His is a message so sincere in its simplicity. His is a message that indelibly touched those who reached out to him and those he reached out to. Hundreds of Kapampangans, scores of other Filipinos, and a sprinkling of Latinos, whites, blacks and other Asians in San Francisco, Antioch, Los Angeles and San Diego.

“The two priceless treasures of our people, coveted by other peoples…undiminished in value even through our worst economic dislocation,” Apu Ceto says of faith and family as the defining character of the Filipino.

“Modernism and materialism, especially in wealthy America, besiege increasingly the very foundation of the Filipino-American family. Against this onslaught, we need to return to our core values and be steadfast in our Christian faith to prevail.”

Apu Ceto has always made that call for the propagation of the Filipino core values of respect for human life, love for the elders, the bayanihan culture of sharing and malasakit, and family prayer, especially to those already born in America.

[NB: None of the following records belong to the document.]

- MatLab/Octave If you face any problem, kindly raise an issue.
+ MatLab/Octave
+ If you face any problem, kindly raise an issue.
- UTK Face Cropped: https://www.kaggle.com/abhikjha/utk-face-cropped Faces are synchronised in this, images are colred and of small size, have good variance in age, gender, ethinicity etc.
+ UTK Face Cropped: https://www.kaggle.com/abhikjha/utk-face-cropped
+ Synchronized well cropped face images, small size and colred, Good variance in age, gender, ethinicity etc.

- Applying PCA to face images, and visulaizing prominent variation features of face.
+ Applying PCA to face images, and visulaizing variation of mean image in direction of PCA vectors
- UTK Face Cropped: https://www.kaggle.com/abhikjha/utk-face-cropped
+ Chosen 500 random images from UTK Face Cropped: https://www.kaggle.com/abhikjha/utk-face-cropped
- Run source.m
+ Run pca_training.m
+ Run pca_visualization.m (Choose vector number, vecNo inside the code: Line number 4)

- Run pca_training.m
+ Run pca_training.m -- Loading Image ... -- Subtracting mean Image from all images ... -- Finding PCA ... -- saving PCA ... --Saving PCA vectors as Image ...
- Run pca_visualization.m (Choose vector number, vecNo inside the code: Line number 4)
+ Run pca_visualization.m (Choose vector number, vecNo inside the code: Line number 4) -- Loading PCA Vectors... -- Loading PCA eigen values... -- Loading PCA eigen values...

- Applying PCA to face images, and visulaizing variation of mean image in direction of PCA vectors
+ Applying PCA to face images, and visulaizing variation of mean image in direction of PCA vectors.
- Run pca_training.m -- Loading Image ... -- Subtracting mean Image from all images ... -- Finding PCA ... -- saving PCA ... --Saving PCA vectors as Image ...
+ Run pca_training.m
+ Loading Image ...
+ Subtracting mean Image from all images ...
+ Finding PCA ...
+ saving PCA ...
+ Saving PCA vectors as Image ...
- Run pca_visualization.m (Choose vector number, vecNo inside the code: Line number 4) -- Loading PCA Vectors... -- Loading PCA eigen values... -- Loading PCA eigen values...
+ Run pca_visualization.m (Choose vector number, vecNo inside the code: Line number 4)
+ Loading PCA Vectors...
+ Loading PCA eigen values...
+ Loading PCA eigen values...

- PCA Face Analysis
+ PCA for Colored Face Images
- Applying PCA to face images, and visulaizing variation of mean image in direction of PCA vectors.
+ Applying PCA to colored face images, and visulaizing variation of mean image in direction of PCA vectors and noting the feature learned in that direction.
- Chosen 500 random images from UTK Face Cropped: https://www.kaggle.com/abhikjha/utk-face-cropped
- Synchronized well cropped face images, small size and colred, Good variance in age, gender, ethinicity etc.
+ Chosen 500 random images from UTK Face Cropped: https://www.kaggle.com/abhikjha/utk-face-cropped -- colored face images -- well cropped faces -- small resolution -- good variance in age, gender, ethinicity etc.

He denounced abortion and euthanasia as “pillars of the culture of death…high crimes against the family and against God.”

“The baby and the elderly are integral elements in the nucleus of the Filipino family. Take them out, fission ensues, and the nucleus suffers a total breakdown.”

In a clear jab at the pro-choice lobby in the US: “The baby in the womb is not a simple choice. It is a human being created in God’s own image and likeness and therefore should come into the world to fulfill God’s plan for him. Man has no business playing God, usurping His power over life and death.”

Of love and respect of the elderly: “Filipino culture puts premium in the wisdom of age. Thus, we take good care of our elders, never treating them like overused rags fit only to be shut in some retirement home, left to die alone, and as fast forgotten.”

And the attendant promise of a blessed long life for those who subscribe to the Fourth Commandment – “Honor thy father and thy mother” – “so that all may go well with you, and you may live a long time in the land.” So the Apostle Paul wrote to the Ephesians. So it was written in Exodus 20:12. So it has become Apu Ceto’s mission too.

Live the faith. Love the family.

Apu Ceto is his own message. Messenger and message fused into one. It is from that oneness that emanates Apu Ceto’s charisma – in its true essence of grace endowed upon a person owing to his privileged position with the Divine, to paraphrase the sociologist Max Webber.

Apu Ceto is a sermon we see, we feel, and – prayerfully – we live.